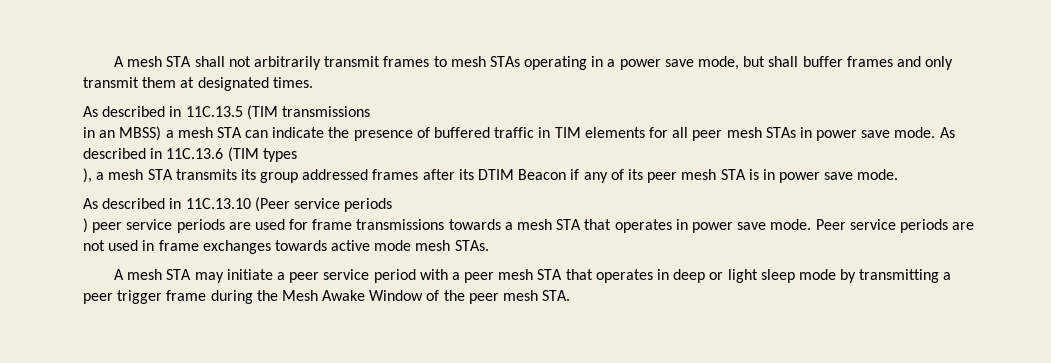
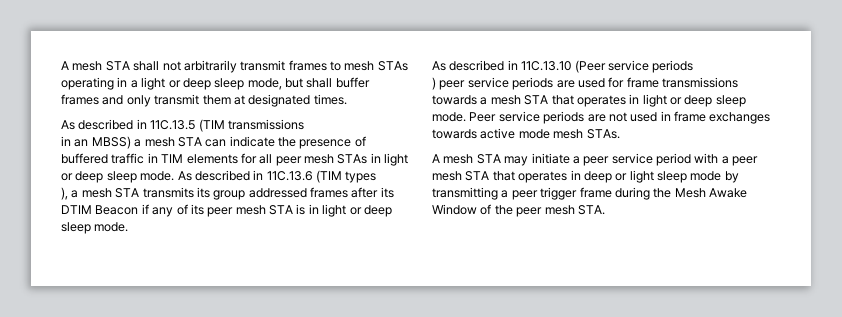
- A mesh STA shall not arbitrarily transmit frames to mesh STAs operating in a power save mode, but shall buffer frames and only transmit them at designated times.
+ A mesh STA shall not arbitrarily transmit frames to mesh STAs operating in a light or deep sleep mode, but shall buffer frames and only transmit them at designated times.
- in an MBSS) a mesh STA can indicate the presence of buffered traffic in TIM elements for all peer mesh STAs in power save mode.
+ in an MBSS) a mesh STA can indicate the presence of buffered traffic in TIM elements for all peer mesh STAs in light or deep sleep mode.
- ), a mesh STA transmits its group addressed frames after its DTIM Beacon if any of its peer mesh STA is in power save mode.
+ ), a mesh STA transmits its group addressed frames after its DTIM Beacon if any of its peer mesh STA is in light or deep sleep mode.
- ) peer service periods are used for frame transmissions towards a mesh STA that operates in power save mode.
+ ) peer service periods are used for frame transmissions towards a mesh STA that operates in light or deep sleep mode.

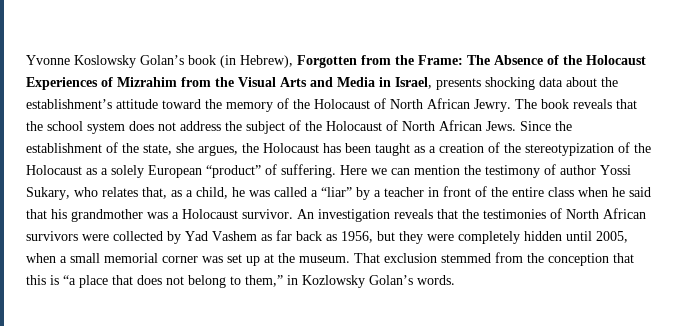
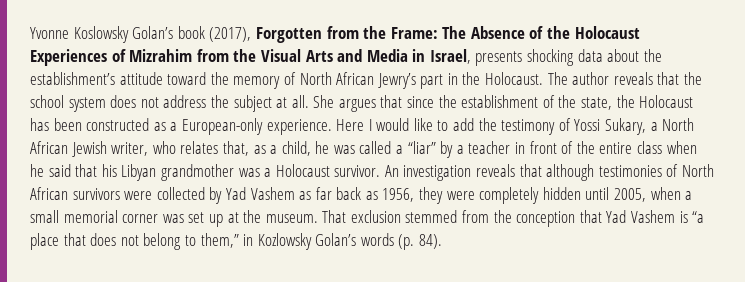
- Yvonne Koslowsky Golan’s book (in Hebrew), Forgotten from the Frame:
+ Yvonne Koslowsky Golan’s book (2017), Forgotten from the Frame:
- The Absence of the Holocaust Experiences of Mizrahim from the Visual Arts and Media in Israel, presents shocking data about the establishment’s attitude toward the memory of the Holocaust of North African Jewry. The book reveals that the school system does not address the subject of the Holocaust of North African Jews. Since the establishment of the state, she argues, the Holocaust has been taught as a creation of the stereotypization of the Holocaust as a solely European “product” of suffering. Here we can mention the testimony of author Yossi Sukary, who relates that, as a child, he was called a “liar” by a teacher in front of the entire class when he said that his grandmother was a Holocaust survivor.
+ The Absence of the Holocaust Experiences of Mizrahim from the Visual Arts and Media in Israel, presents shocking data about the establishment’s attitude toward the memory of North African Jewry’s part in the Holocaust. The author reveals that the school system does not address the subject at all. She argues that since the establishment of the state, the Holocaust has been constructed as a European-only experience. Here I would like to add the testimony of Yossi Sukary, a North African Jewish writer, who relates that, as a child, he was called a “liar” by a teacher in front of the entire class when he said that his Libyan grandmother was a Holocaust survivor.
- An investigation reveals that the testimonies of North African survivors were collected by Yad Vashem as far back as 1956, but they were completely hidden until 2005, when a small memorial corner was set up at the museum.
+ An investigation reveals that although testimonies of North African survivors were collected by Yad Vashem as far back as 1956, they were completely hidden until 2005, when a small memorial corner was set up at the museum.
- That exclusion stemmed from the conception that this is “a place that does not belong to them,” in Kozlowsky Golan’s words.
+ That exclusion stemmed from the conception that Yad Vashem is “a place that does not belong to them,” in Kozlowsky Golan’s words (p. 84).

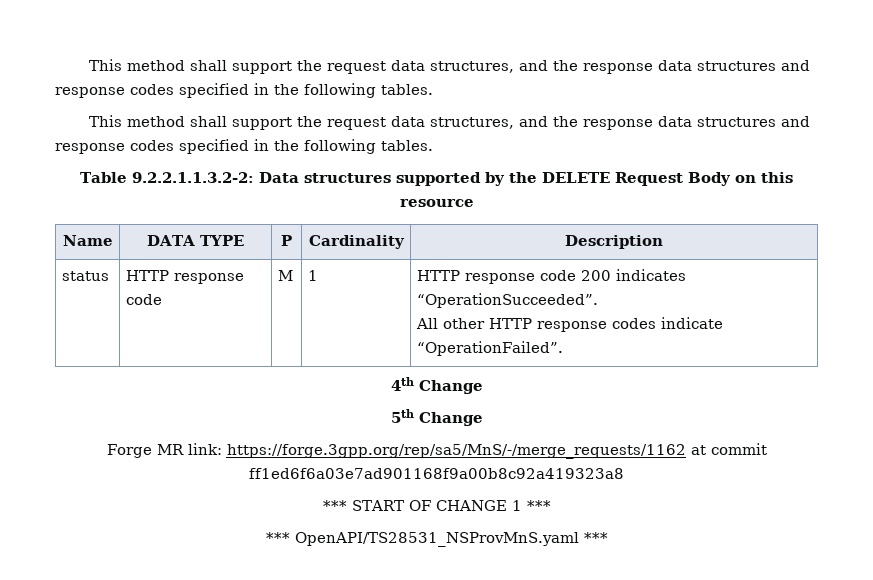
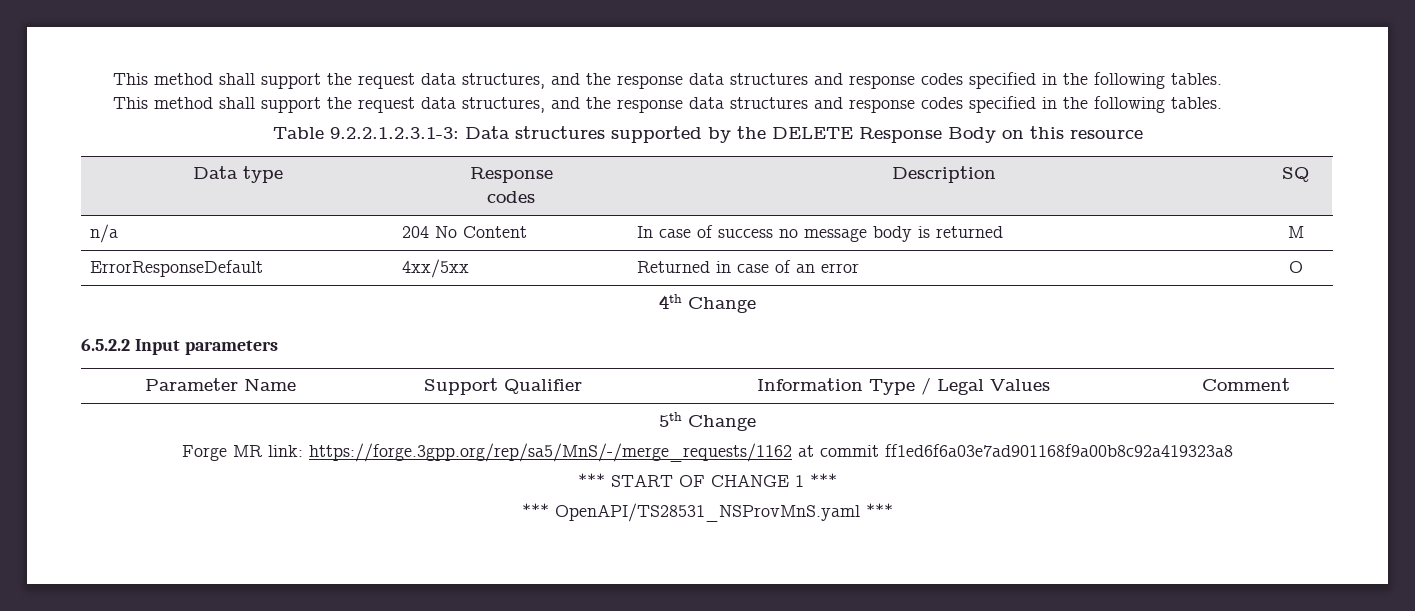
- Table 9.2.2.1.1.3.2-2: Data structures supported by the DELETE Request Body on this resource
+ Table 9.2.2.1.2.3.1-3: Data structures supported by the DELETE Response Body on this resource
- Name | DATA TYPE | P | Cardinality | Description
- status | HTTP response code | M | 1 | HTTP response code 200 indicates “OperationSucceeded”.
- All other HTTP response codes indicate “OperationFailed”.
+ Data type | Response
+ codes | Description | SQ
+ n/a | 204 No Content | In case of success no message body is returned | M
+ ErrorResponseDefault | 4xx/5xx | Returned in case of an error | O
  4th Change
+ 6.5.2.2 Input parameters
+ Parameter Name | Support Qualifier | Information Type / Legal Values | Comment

- - - -

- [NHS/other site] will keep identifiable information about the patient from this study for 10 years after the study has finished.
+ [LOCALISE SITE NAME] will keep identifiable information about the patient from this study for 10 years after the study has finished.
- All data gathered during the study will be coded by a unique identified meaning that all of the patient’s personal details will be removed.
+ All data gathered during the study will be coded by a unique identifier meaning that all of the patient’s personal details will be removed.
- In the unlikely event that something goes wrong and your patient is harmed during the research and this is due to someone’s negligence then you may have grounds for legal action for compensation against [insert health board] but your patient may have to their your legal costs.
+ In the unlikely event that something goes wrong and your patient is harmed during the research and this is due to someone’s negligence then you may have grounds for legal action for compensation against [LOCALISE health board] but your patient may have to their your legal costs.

- - - -

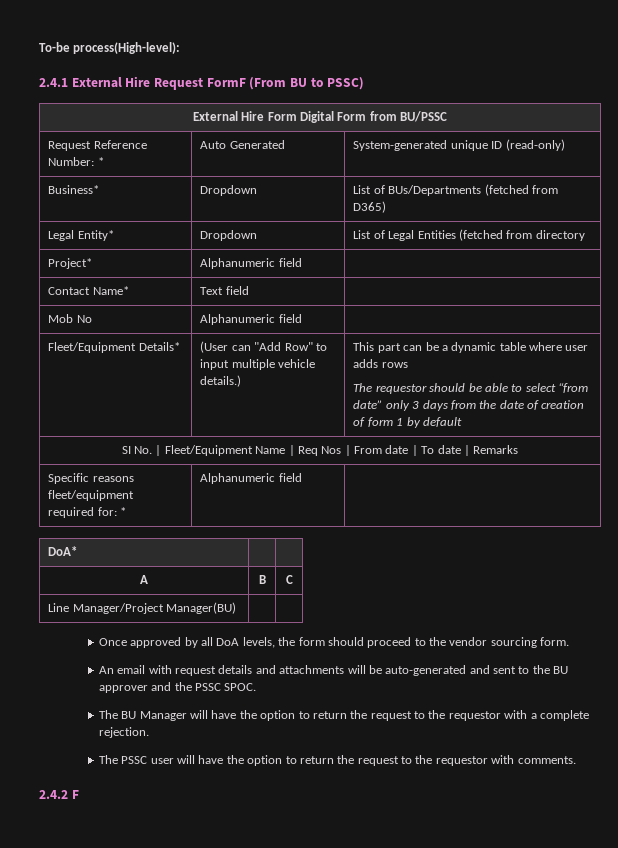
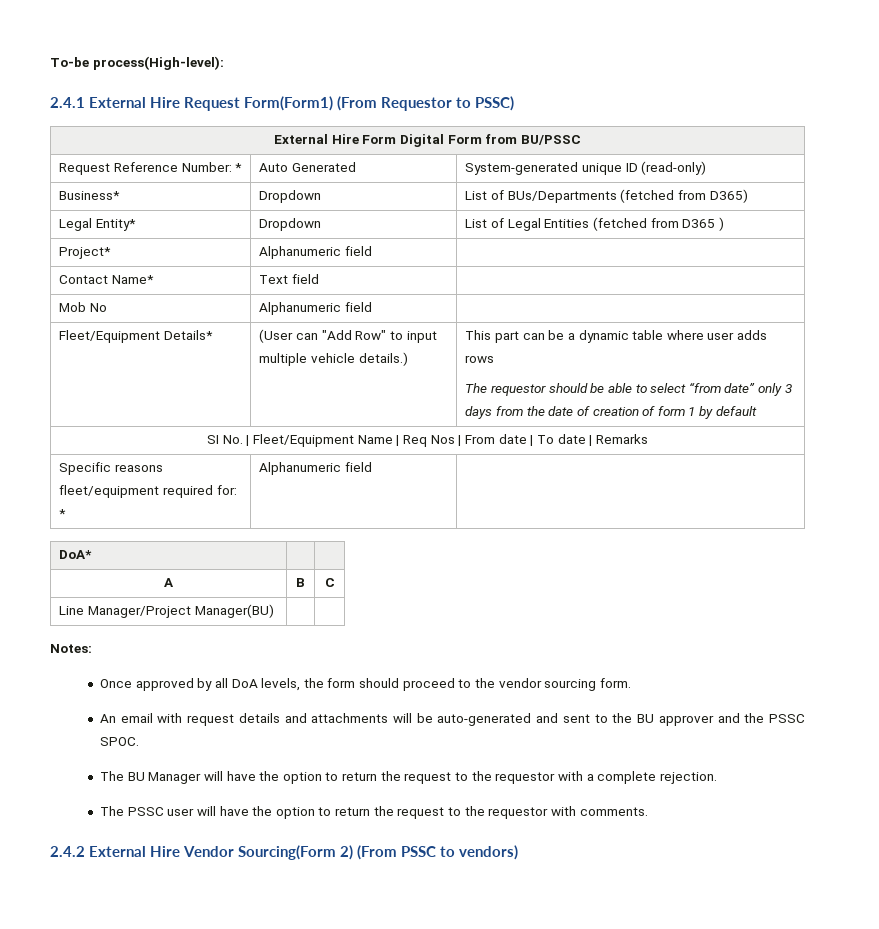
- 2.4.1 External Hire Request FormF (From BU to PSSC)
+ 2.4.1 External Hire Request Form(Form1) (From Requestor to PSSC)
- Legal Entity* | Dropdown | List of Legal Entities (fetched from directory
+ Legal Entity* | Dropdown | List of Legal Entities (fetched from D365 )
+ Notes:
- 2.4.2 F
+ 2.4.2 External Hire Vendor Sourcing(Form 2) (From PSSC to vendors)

- - - -

## WHAT IS BEING ASKED
Would you copy out exactly the lines above that start at the one containing "- A mesh STA" and end at the one containing "- in an MBSS)", inclusive?

## SOLUTION FOR THIS TASK
- A mesh STA shall not arbitrarily transmit frames to mesh STAs operating in a power save mode, but shall buffer frames and only transmit them at designated times.
+ A mesh STA shall not arbitrarily transmit frames to mesh STAs operating in a light or deep sleep mode, but shall buffer frames and only transmit them at designated times.
- in an MBSS) a mesh STA can indicate the presence of buffered traffic in TIM elements for all peer mesh STAs in power save mode.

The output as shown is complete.